James Bottomley <James.Bottomley@xxxxxxxxxxxxxxxxxxxxx> · Thu, 16 Feb 2017 07:51:58 -0800

On Wed, 2017-02-15 at 09:17 -0500, Vivek Goyal wrote:
> On Tue, Feb 14, 2017 at 03:45:55PM -0800, James Bottomley wrote:
> > On Tue, 2017-02-14 at 18:03 -0500, Vivek Goyal wrote:

[...]
> > > Given we have already shifted the uid/gid for shiftfs inode, I am
> > > wondering that why can't we simply call
> > > generic_permission(shiftfs_inode, mask) directly in the context
> > > of caller. Something like..
> > > 
> > > shiftfs_permission() {
> > >   err = generic_permission(inode, mask);
> > >   if (err)
> > >   	return err;
> > > 
> > >   switch_to_mounter_creds;
> > >   err = inode_permission(reali, mask);
> > >   revert_creds();
> > > 
> > >   return err;
> > > }
> > 
> > Because if the reali->d_iop->permission exists, you should use it. 
> >  You could argue shiftfs_permission should be
> > 
> > 	if (iop->permission) {
> > 		oldcred = shiftfs_new_creds(&newcred, inode->i_sb);
> > 		err = iop->permission(reali, mask);
> > 		shiftfs_old_creds(oldcred, &newcred);
> > 	} else
> > 		err = generic_permission(inode, mask);
> > 
> > But really that's a small optimisation.
> 
> ok. I thought using mounter's creds for real inode checks, will 
> probably do away with need of modifying caller's user namespace in
> shiftfs_get_up_creds().

Well, no ... the mounter of a marked superblock is container admin, but
the owner in the filesystem view is real root.  The unprivileged
mounter's credentials aren't sufficient, therefore. 

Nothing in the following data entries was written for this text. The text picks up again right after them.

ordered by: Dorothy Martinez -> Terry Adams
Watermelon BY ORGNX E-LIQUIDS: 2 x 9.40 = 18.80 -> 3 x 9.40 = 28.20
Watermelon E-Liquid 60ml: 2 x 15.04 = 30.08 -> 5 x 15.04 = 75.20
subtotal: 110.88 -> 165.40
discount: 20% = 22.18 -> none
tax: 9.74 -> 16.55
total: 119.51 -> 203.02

> cred->fsuid = KUIDT_INIT(from_kuid(sb->s_user_ns, cred->fsuid));
> cred->fsgid = KGIDT_INIT(from_kgid(sb->s_user_ns, cred->fsgid));
> cred->user_ns = ssi->userns;
> 
> IIUC, we are shifting caller's fsuid and fsgid into caller's user
> namespace but at the same time using the user_ns of reali->sb
> ->sb_user_ns. Feels little twisted to me. May be I am
> misunderstanding it.

Actually what we're doing is shifting the credentials into the
underlying mount's filesystem view.

> Two levels of checks will simplify this a bit. Top level inode will 
> belong to the user namespace of caller and checks should pass. And 
> mounter's creds will have ownership over the real inode so no 
> additional namespace shifting required there.

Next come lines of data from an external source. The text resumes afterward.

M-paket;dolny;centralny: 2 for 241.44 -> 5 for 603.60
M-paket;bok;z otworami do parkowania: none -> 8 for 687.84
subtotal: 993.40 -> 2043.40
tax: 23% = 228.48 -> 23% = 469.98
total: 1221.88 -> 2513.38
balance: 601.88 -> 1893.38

That's the problem: for a marked mount, they don't.

>  We could also save these creds at mount time once and don't have to
> prepare it for every call. (not sure if it has significant
> performance issue or not).  Just thinking aloud...

If it proves to be an issue, I suppose the shift could be cached, but I
really don't think it matters that much.

James